"Es geht einfach darum, über seine Wurzeln nachzudenken", sagt Peter Drescher. "Wenn ich etwa
   an  mich denke: Bin ich ein Vertriebener? Nein. Oder bin ich ein Brandenburger, weil ich da viele
   Jahre gelebt habe? Oder bin ich doch ein Thüringer, weil ich jetzt da wohne?" Seine Mutter, erzählt
   der Autor, hat zeitlebens von der Stadt, die damals Oberleutensdorf hieß und auf deren Ortsschildern
   heute Litvinov
steht, als ihrem "Zuhause" gesprochen.

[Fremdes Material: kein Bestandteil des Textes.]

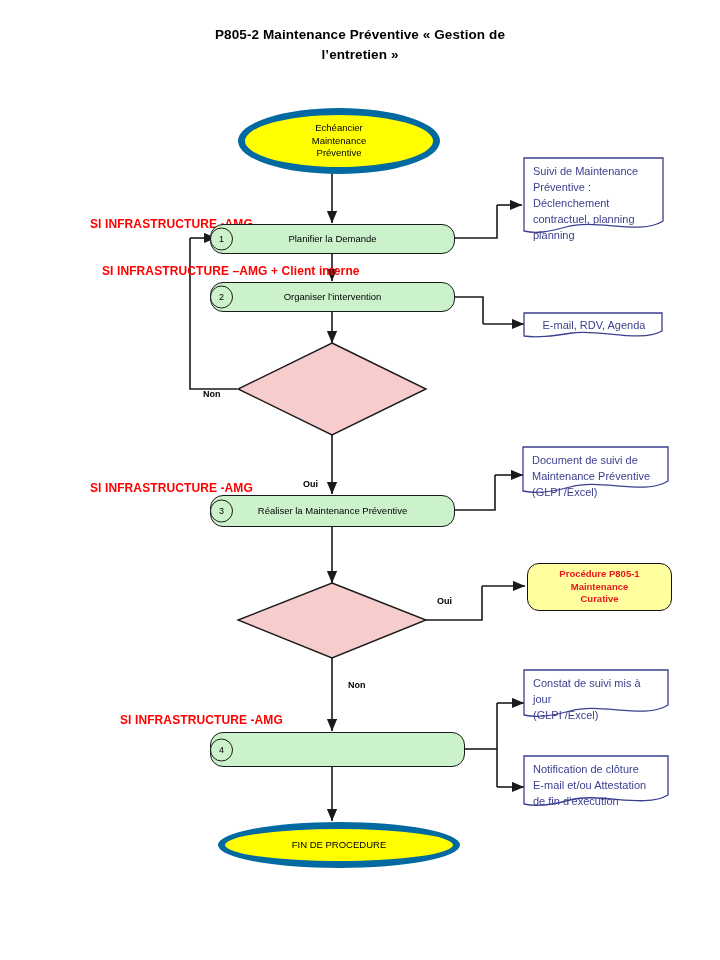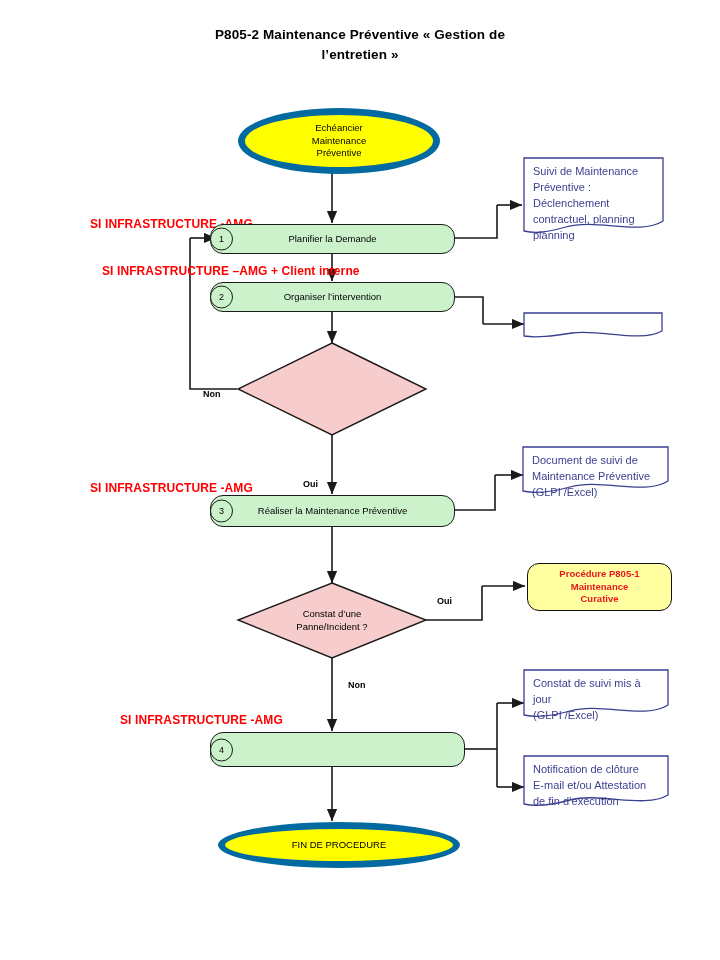--- a/index.html
+++ b/index.html
@@ -235,6 +235,11 @@
     </div>
   </div>
 
+  <div class="note" style="left:524px;top:313px;width:139px;height:28px;">
+    <div class="ntext" style="top:5px;text-align:center;">
+      <span>E-mail, RDV, Agenda</span>
+    </div>
+  </div>
 
   <div class="note" style="left:523px;top:447px;width:174px;height:50px;">
     <div class="ntext">

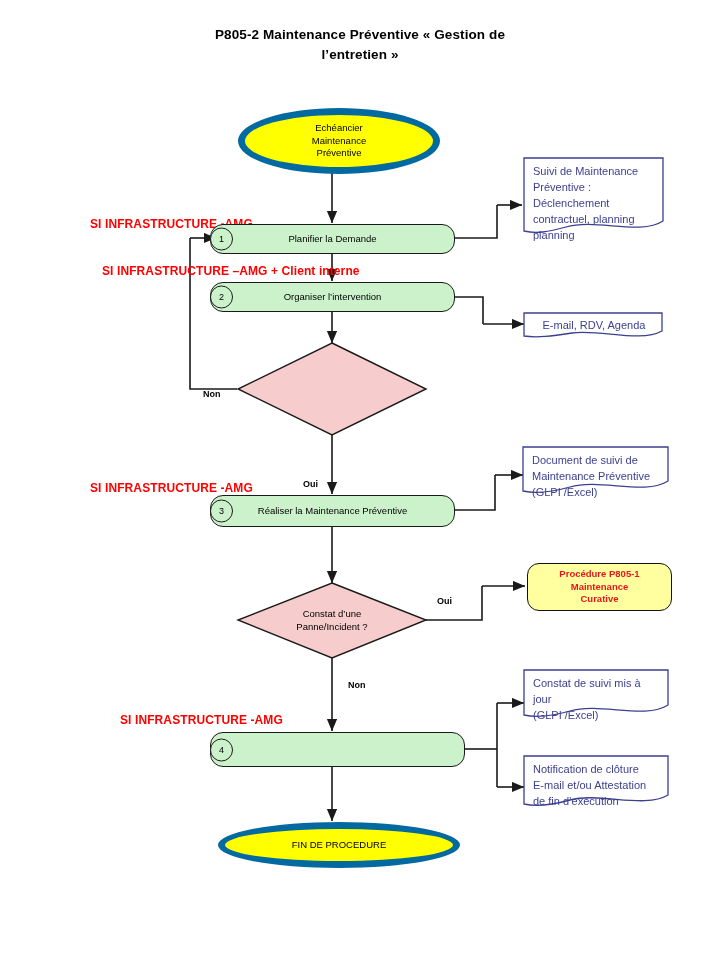--- a/index.html
+++ b/index.html
@@ -197,14 +197,6 @@
     <span>Réaliser la Maintenance Préventive</span>
   </div>
 
-  <div class="diamond-wrap" style="left:238px;top:583px;width:188px;height:75px;">
-    <div class="dtext">
-      <div>
-        <span>Constat d’une</span><br>
-        <span>Panne/Incident ?</span>
-      </div>
-    </div>
-  </div>
 
   <div class="branch-label" style="left:437px;top:596px;">Oui</div>
   <div class="branch-label" style="left:348px;top:680px;">Non</div>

Und das, betont Drescher mehrfach, das ist
   ihm wichtig, obwohl es ihm nicht die Spur um eine Art von Revanchismus oder dergleichen geht.

   Im Buch ist der ein wenig verbitterte Vorruheständler Horst Greinersdorf Ich-Erzähler und
   Hauptfigur.Ihm flattert die Anregung zur Erinnerung als Brief in den Briefkasten. Eine Geburtstags-
   einladung eines gewissen Jossi, Nachbarsjunge des elterlichen Hauses in Oberleutensdorf/Litvinov.

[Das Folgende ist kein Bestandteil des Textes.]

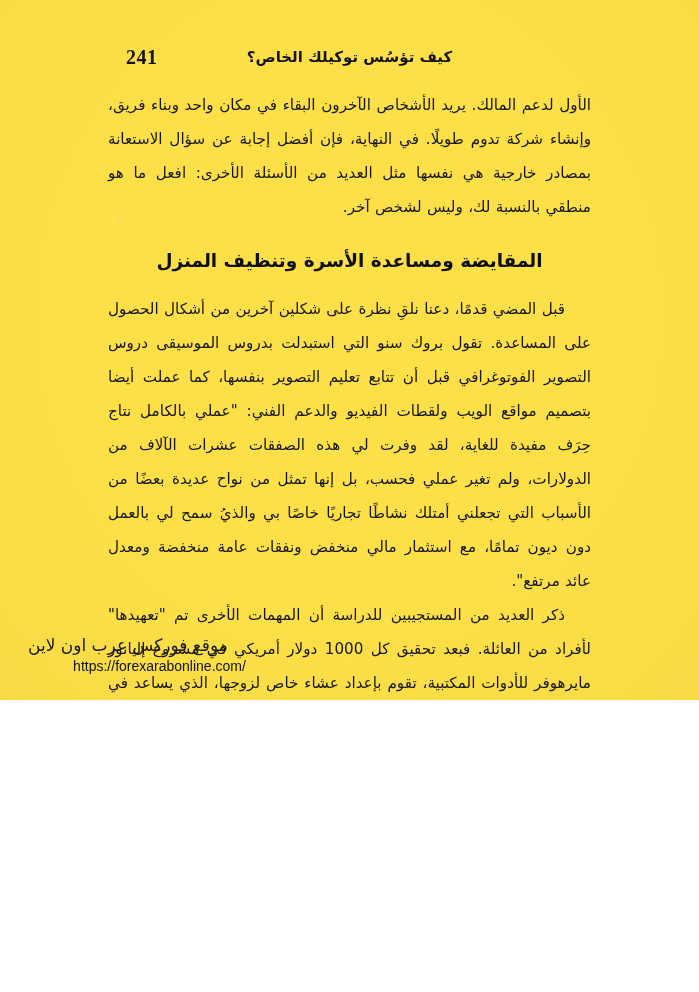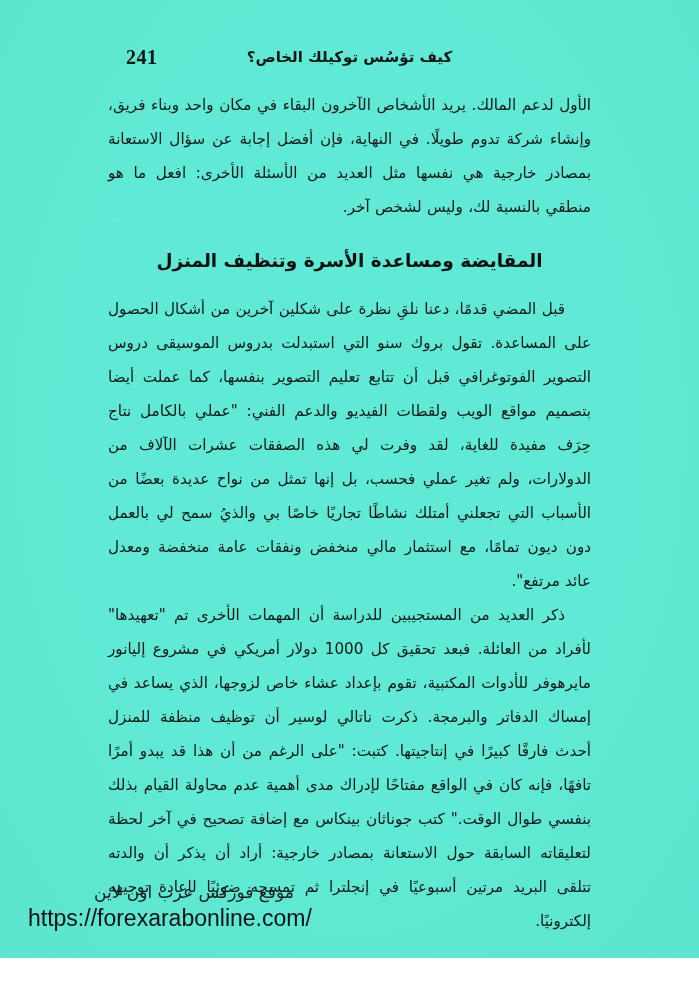--- a/index.html
+++ b/index.html
@@ -11,8 +11,8 @@
   .page {
     position: relative;
     width: 699px;
-    height: 958px;
-    background: #5eead4;
+    height: 700px;
+    background: #fde047;
     overflow: hidden;
     font-family: "DejaVu Sans", sans-serif;
     color: #111111;

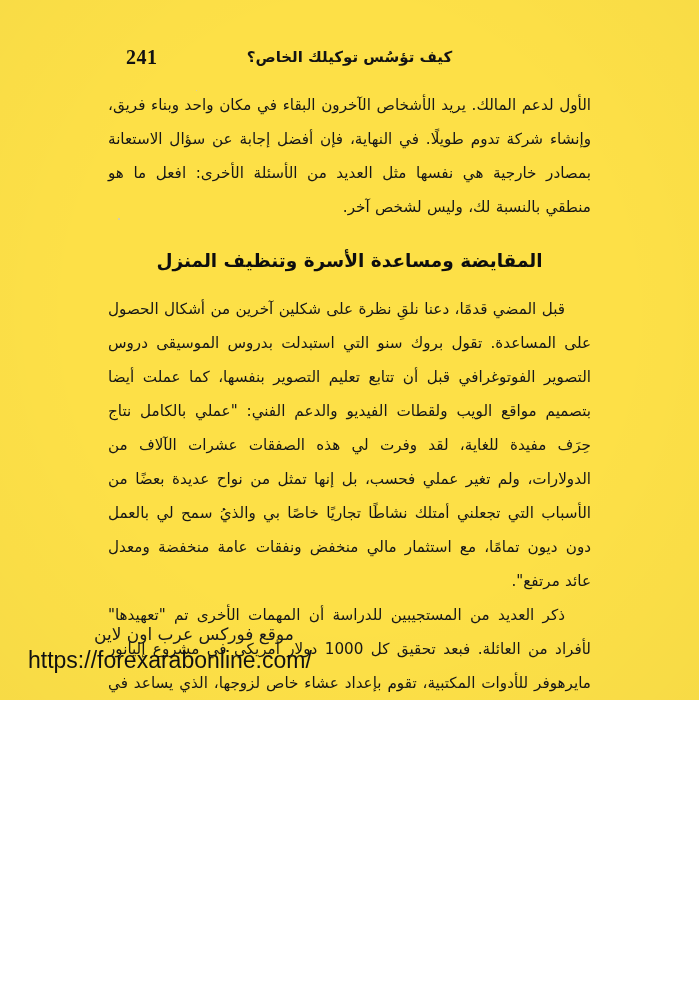--- a/index.html
+++ b/index.html
@@ -121,7 +121,7 @@
   }
   .wm-url {
     font-family: "Liberation Sans", sans-serif;
-    font-size: 23px;
+    font-size: 14px;
     color: #111111;
     direction: ltr;
     white-space: nowrap;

   Greinersdorf kannte diesen Jossi nur von der Erzählung der Mutter und einem einzigen Besuch vor
   mehr als 50 Jahren. Was kann dieser Jossi nur von ihm wollen? Als er versucht, diese Frage für sich
   zu beantworten, kommen in Horst Greinersdorf viele Erinnerungen wieder hoch. Gute und schlechte.